As it happens, I too have an old Wolf drill, probably from the early 70s. It has multispeeds, reverse and a hammer action, all switchable. It also has a knackered bearing ahind the chuck, making it wobble; and I can't get the bluddy chuck off. Well, now I must, to use it in a drill-lathe as described by you and MWinF.

I also have a Metabo drill I no longer use as a drill but have clamped to a bench for use with spongey sanding discs on the spoons & bowls and as a means to twirl MDF discs charged with honing paste, to sharpen knives. That has one speed of around 500 rpm but an enormous torque (for a hand drill) of 70 Nm. It too might form the power for a drill lathe thingy with bearings to make all steady and precise.

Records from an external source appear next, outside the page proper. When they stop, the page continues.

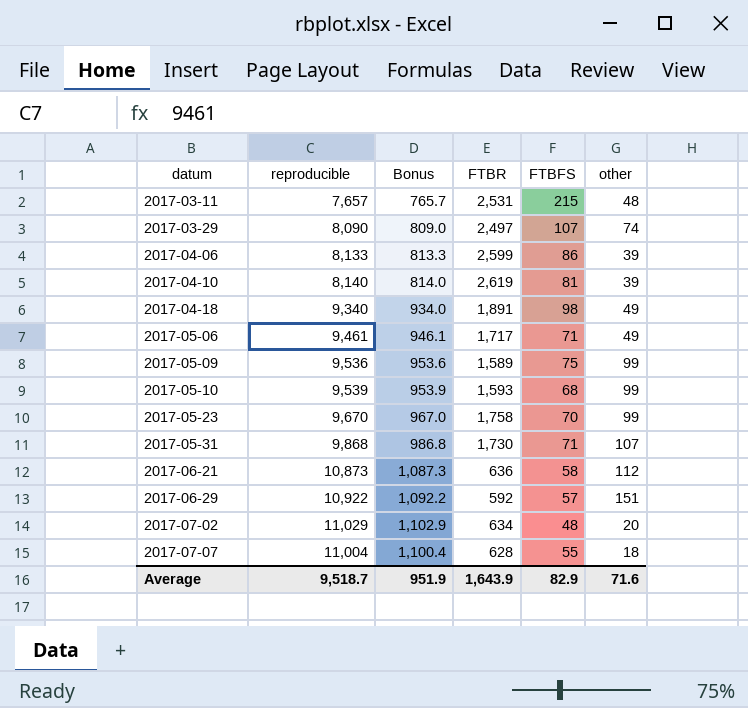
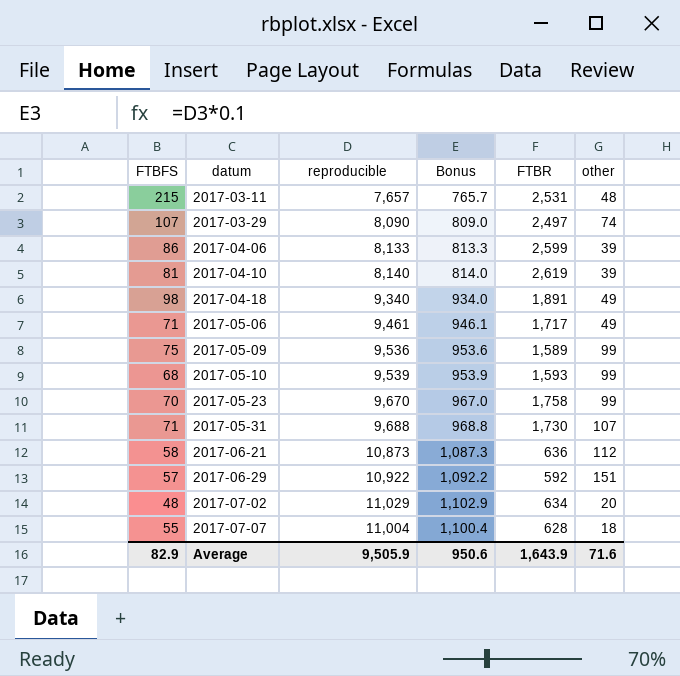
column FTBFS | position: 5 -> 1
2017-05-31 | reproducible: 9,868 -> 9,688
2017-05-31 | Bonus: 986.8 -> 968.8
Average | reproducible: 9,518.7 -> 9,505.9
Average | Bonus: 951.9 -> 950.6

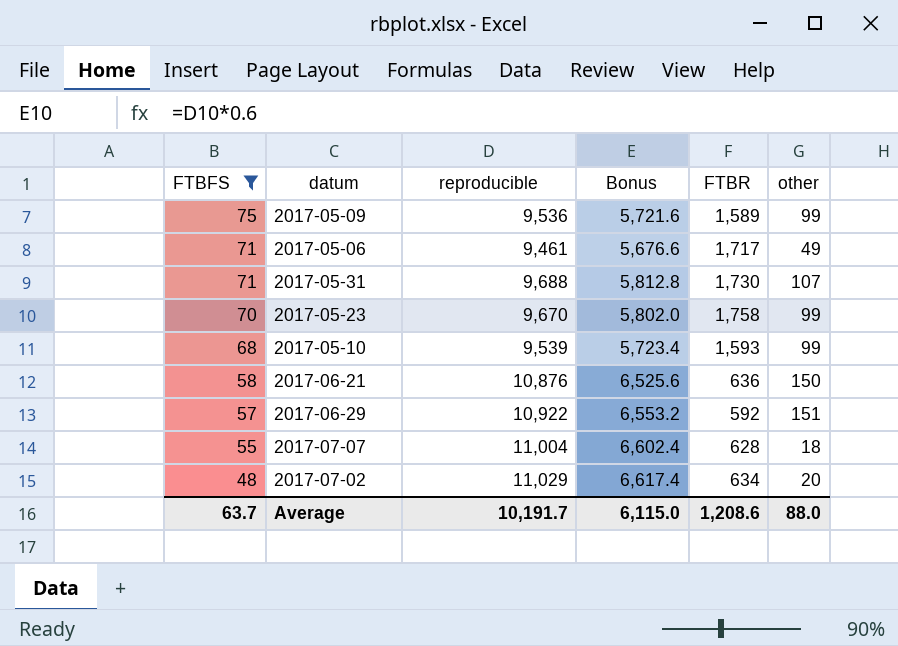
filter: none -> FTBFS <= 75
row order: datum ascending -> FTBFS descending
column Bonus | formula: [reproducible] * 0.1 -> [reproducible] * 0.6
2017-06-21 | reproducible: 10,873 -> 10,876
2017-06-21 | other: 112 -> 150
Average | FTBFS: 82.9 -> 63.7
Average | reproducible: 9,505.9 -> 10,191.7
Average | Bonus: 950.6 -> 6,115.0
Average | FTBR: 1,643.9 -> 1,208.6
Average | other: 71.6 -> 88.0

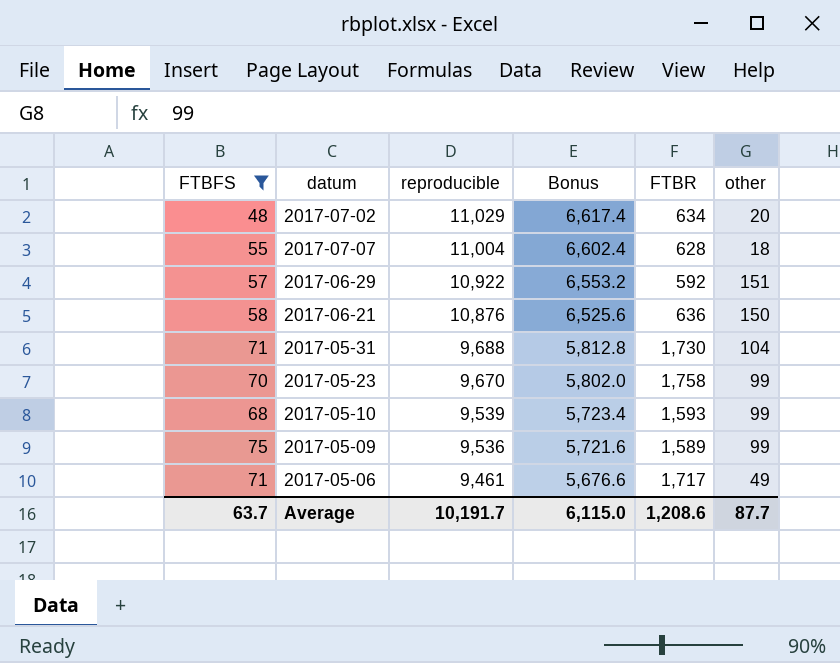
row order: FTBFS descending -> reproducible descending
2017-05-31 | other: 107 -> 104
Average | other: 88.0 -> 87.7

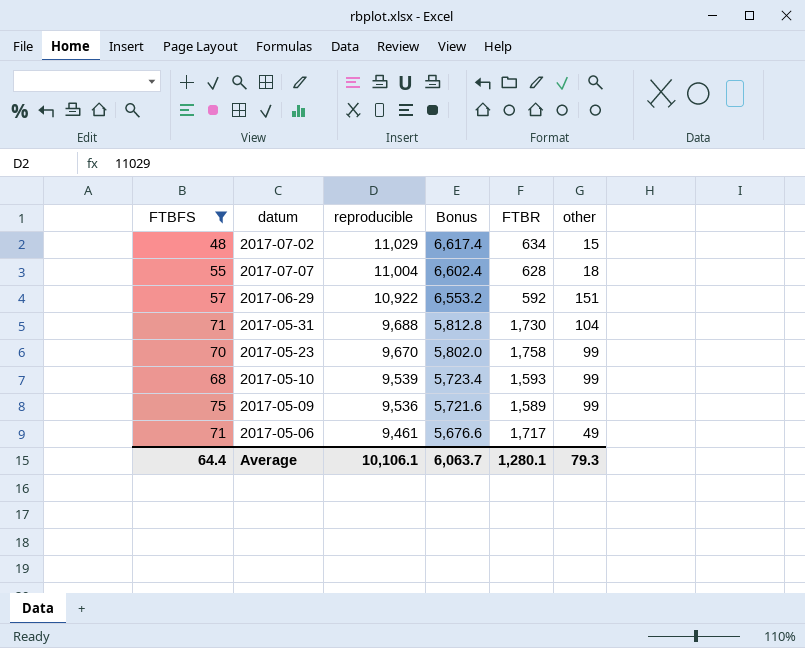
row 2017-06-21: 58 | 10,876 | 6,525.6 | 636 | 150 -> none
2017-07-02 | other: 20 -> 15
Average | FTBFS: 63.7 -> 64.4
Average | reproducible: 10,191.7 -> 10,106.1
Average | Bonus: 6,115.0 -> 6,063.7
Average | FTBR: 1,208.6 -> 1,280.1
Average | other: 87.7 -> 79.3

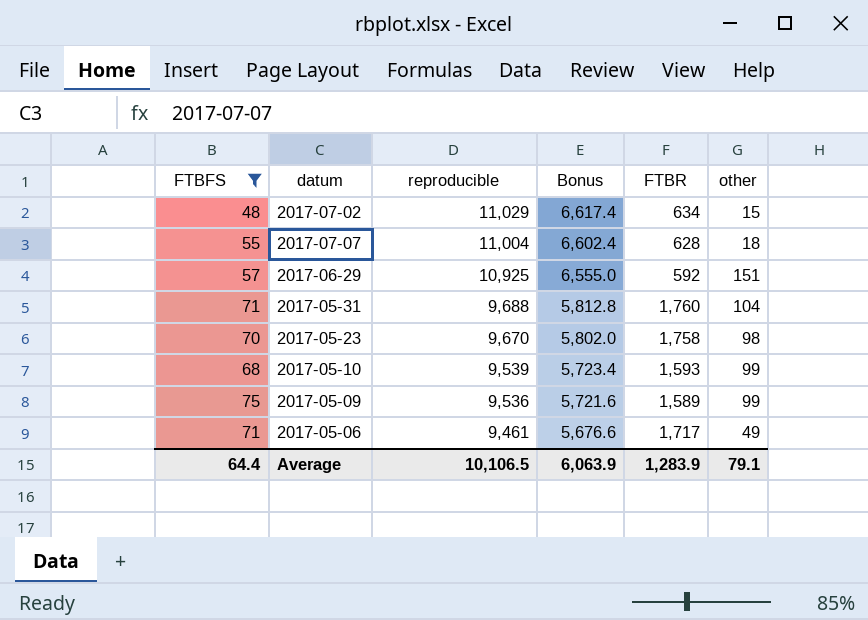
2017-06-29 | reproducible: 10,922 -> 10,925
2017-06-29 | Bonus: 6,553.2 -> 6,555.0
2017-05-31 | FTBR: 1,730 -> 1,760
2017-05-23 | other: 99 -> 98
Average | reproducible: 10,106.1 -> 10,106.5
Average | Bonus: 6,063.7 -> 6,063.9
Average | FTBR: 1,280.1 -> 1,283.9
Average | other: 79.3 -> 79.1

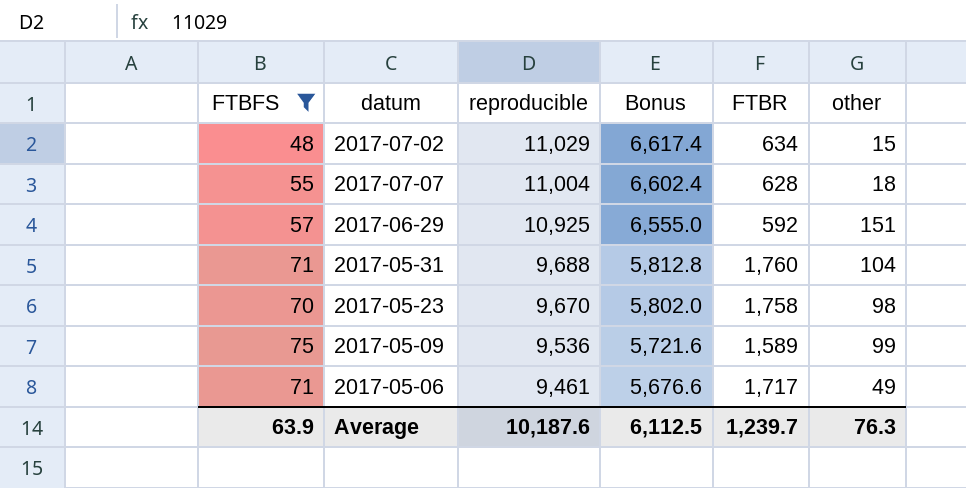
row 2017-05-10: 68 | 9,539 | 5,723.4 | 1,593 | 99 -> none
Average | FTBFS: 64.4 -> 63.9
Average | reproducible: 10,106.5 -> 10,187.6
Average | Bonus: 6,063.9 -> 6,112.5
Average | FTBR: 1,283.9 -> 1,239.7
Average | other: 79.1 -> 76.3

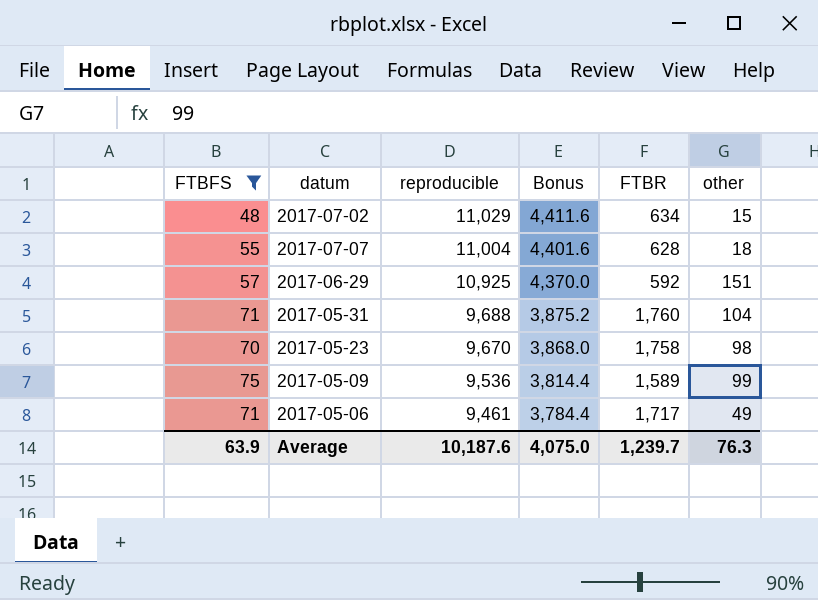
column Bonus | formula: [reproducible] * 0.6 -> [reproducible] * 0.4
Average | Bonus: 6,112.5 -> 4,075.0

You have distracted me from my relief carving intentions now!
 

Attachments

  • Finalising the edges then polish-12.JPG
    Finalising the edges then polish-12.JPG
    155.4 KB
if you want to use a drill as a lathe for small things , you are as well off getting a cheap power drill with variable speed, mounting it horizontal on a board and using it as a tail stock less lathe, You could even knock up a tailstock and some rails w and a toolrest with some tube and some bar stock and a couple of bearings. Youtube has loads of videos by people who have made "small things" lathes from horizontal mounted drill.A Japanese guy ( whose name escapes me ) has done some very neat ones, as has someone from South America. I think that the Canadian who makes wooden band saws may also have done an "alternative" lathe.
Here's another vid on making a drill-driven lathe.



All the design principles look good but perhaps the finished gubbins would be somewhat improved by use of more precisely cut and drilled parts, using hardwoods rather than softwood waste parts. I'd also be tempted to use factory-made adjustment knobs, as I have quite a few kicking about, with better knurling for grip when hand-tightening than those shed-made ones in the vid. The tool rest looks a bit primitive too. As I recall from my previous real=lathe use, round and polished bar is a better rest than a roughish right-angle edge.

I'll look at those other vids on building such a thing, in detail.